Brief ▸ Pictures in the records below are skipped; the rest is copied exactly.

Data extract ▸
——————

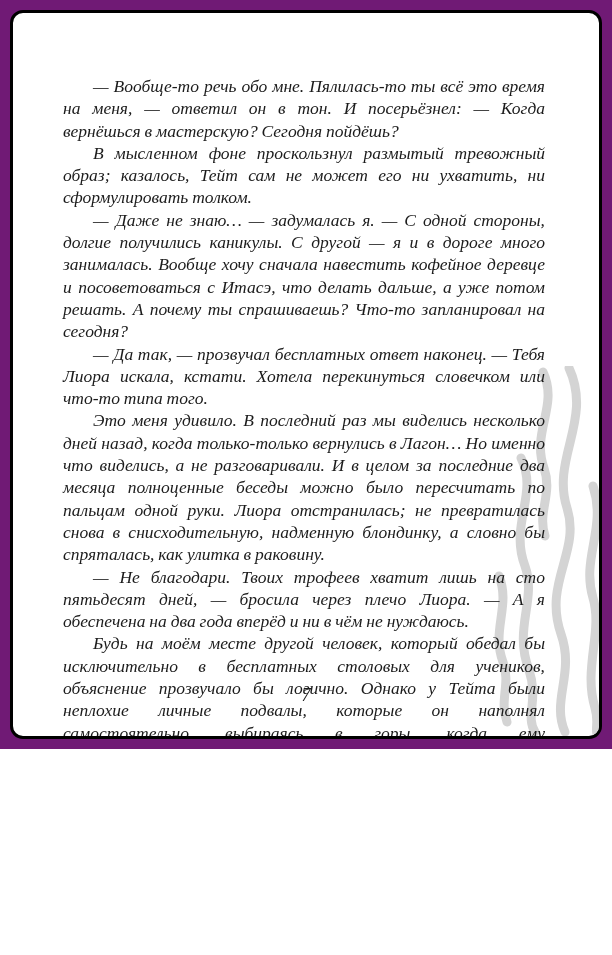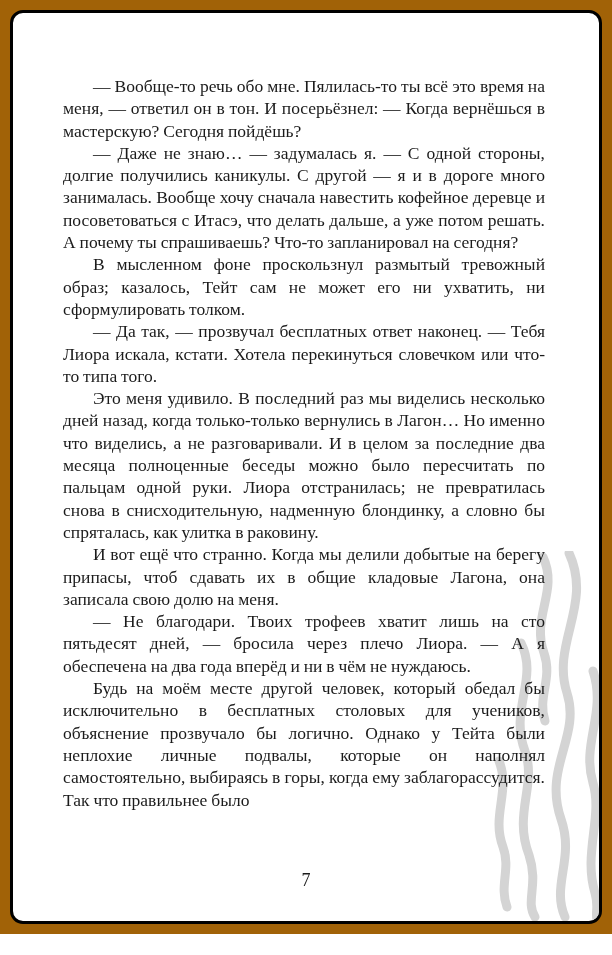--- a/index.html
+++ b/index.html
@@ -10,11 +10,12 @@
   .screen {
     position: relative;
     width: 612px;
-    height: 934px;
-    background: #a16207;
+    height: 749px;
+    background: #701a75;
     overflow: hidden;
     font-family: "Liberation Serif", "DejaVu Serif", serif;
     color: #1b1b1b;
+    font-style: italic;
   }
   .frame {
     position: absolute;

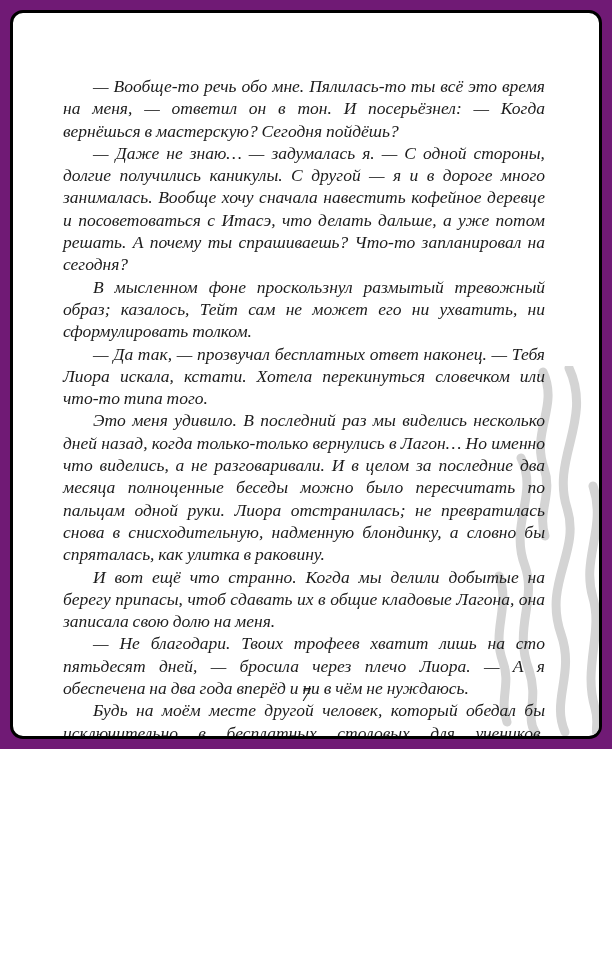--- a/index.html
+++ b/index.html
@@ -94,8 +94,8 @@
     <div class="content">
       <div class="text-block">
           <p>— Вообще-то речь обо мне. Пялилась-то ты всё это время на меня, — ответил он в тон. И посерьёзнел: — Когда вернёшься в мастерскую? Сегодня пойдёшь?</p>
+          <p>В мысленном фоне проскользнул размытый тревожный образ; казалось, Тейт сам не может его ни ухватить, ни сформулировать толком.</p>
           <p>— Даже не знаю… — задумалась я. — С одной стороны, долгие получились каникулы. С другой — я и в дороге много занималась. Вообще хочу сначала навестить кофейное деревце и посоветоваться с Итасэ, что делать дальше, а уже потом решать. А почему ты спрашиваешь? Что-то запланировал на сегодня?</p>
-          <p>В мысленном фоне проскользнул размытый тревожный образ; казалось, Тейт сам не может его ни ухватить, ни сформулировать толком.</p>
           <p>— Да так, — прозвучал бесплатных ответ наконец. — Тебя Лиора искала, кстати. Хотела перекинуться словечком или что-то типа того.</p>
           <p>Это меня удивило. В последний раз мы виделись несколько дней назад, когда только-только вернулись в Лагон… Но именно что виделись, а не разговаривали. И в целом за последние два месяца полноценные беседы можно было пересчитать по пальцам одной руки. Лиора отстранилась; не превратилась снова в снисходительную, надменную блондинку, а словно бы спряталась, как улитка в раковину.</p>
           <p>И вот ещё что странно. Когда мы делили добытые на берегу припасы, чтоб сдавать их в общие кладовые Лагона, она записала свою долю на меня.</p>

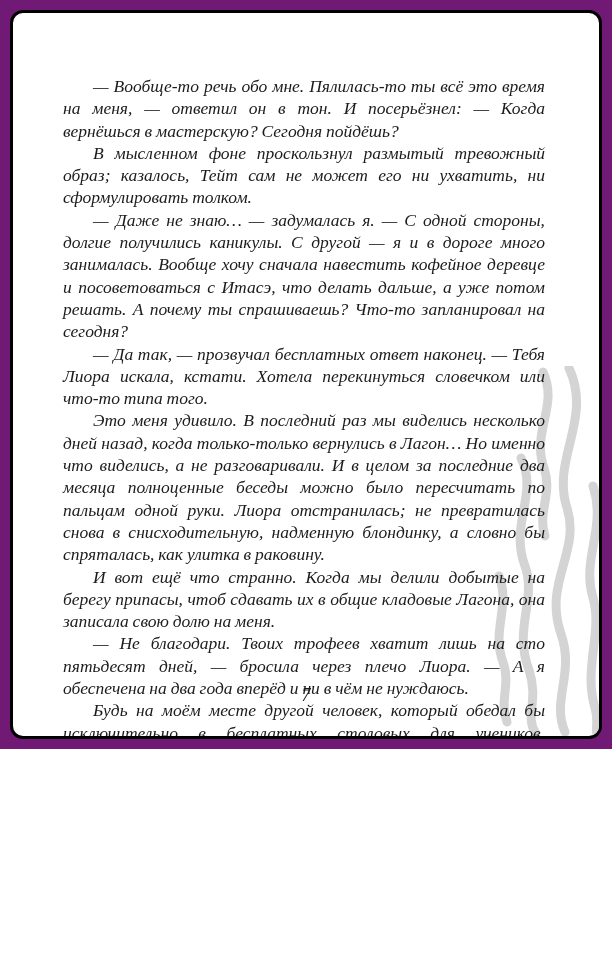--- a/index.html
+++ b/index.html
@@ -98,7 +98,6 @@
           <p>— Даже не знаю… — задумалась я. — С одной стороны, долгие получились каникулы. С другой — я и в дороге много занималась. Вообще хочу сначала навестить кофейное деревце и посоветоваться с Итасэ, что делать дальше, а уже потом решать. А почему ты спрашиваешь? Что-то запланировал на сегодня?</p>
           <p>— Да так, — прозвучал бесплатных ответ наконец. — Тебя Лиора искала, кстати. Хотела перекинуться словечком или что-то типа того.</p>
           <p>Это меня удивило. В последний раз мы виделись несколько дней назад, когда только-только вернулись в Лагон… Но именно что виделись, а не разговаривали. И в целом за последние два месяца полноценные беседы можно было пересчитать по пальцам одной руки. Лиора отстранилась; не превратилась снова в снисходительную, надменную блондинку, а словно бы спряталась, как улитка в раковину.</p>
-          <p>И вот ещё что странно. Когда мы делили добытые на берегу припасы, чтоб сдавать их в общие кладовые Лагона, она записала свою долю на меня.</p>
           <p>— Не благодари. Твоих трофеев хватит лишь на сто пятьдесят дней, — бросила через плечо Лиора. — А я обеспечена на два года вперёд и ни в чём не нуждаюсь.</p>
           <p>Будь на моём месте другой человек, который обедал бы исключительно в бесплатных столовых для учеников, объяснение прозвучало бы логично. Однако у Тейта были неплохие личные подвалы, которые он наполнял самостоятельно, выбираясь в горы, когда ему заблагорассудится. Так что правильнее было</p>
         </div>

——————

Exercise solution ▸
--- a/index.html
+++ b/index.html
@@ -10,11 +10,12 @@
   .screen {
     position: relative;
     width: 612px;
-    height: 934px;
-    background: #a16207;
+    height: 749px;
+    background: #701a75;
     overflow: hidden;
     font-family: "Liberation Serif", "DejaVu Serif", serif;
     color: #1b1b1b;
+    font-style: italic;
   }
   .frame {
     position: absolute;

--- a/index.html
+++ b/index.html
@@ -94,8 +94,8 @@
     <div class="content">
       <div class="text-block">
           <p>— Вообще-то речь обо мне. Пялилась-то ты всё это время на меня, — ответил он в тон. И посерьёзнел: — Когда вернёшься в мастерскую? Сегодня пойдёшь?</p>
+          <p>В мысленном фоне проскользнул размытый тревожный образ; казалось, Тейт сам не может его ни ухватить, ни сформулировать толком.</p>
           <p>— Даже не знаю… — задумалась я. — С одной стороны, долгие получились каникулы. С другой — я и в дороге много занималась. Вообще хочу сначала навестить кофейное деревце и посоветоваться с Итасэ, что делать дальше, а уже потом решать. А почему ты спрашиваешь? Что-то запланировал на сегодня?</p>
-          <p>В мысленном фоне проскользнул размытый тревожный образ; казалось, Тейт сам не может его ни ухватить, ни сформулировать толком.</p>
           <p>— Да так, — прозвучал бесплатных ответ наконец. — Тебя Лиора искала, кстати. Хотела перекинуться словечком или что-то типа того.</p>
           <p>Это меня удивило. В последний раз мы виделись несколько дней назад, когда только-только вернулись в Лагон… Но именно что виделись, а не разговаривали. И в целом за последние два месяца полноценные беседы можно было пересчитать по пальцам одной руки. Лиора отстранилась; не превратилась снова в снисходительную, надменную блондинку, а словно бы спряталась, как улитка в раковину.</p>
           <p>И вот ещё что странно. Когда мы делили добытые на берегу припасы, чтоб сдавать их в общие кладовые Лагона, она записала свою долю на меня.</p>

--- a/index.html
+++ b/index.html
@@ -98,7 +98,6 @@
           <p>— Даже не знаю… — задумалась я. — С одной стороны, долгие получились каникулы. С другой — я и в дороге много занималась. Вообще хочу сначала навестить кофейное деревце и посоветоваться с Итасэ, что делать дальше, а уже потом решать. А почему ты спрашиваешь? Что-то запланировал на сегодня?</p>
           <p>— Да так, — прозвучал бесплатных ответ наконец. — Тебя Лиора искала, кстати. Хотела перекинуться словечком или что-то типа того.</p>
           <p>Это меня удивило. В последний раз мы виделись несколько дней назад, когда только-только вернулись в Лагон… Но именно что виделись, а не разговаривали. И в целом за последние два месяца полноценные беседы можно было пересчитать по пальцам одной руки. Лиора отстранилась; не превратилась снова в снисходительную, надменную блондинку, а словно бы спряталась, как улитка в раковину.</p>
-          <p>И вот ещё что странно. Когда мы делили добытые на берегу припасы, чтоб сдавать их в общие кладовые Лагона, она записала свою долю на меня.</p>
           <p>— Не благодари. Твоих трофеев хватит лишь на сто пятьдесят дней, — бросила через плечо Лиора. — А я обеспечена на два года вперёд и ни в чём не нуждаюсь.</p>
           <p>Будь на моём месте другой человек, который обедал бы исключительно в бесплатных столовых для учеников, объяснение прозвучало бы логично. Однако у Тейта были неплохие личные подвалы, которые он наполнял самостоятельно, выбираясь в горы, когда ему заблагорассудится. Так что правильнее было</p>
         </div>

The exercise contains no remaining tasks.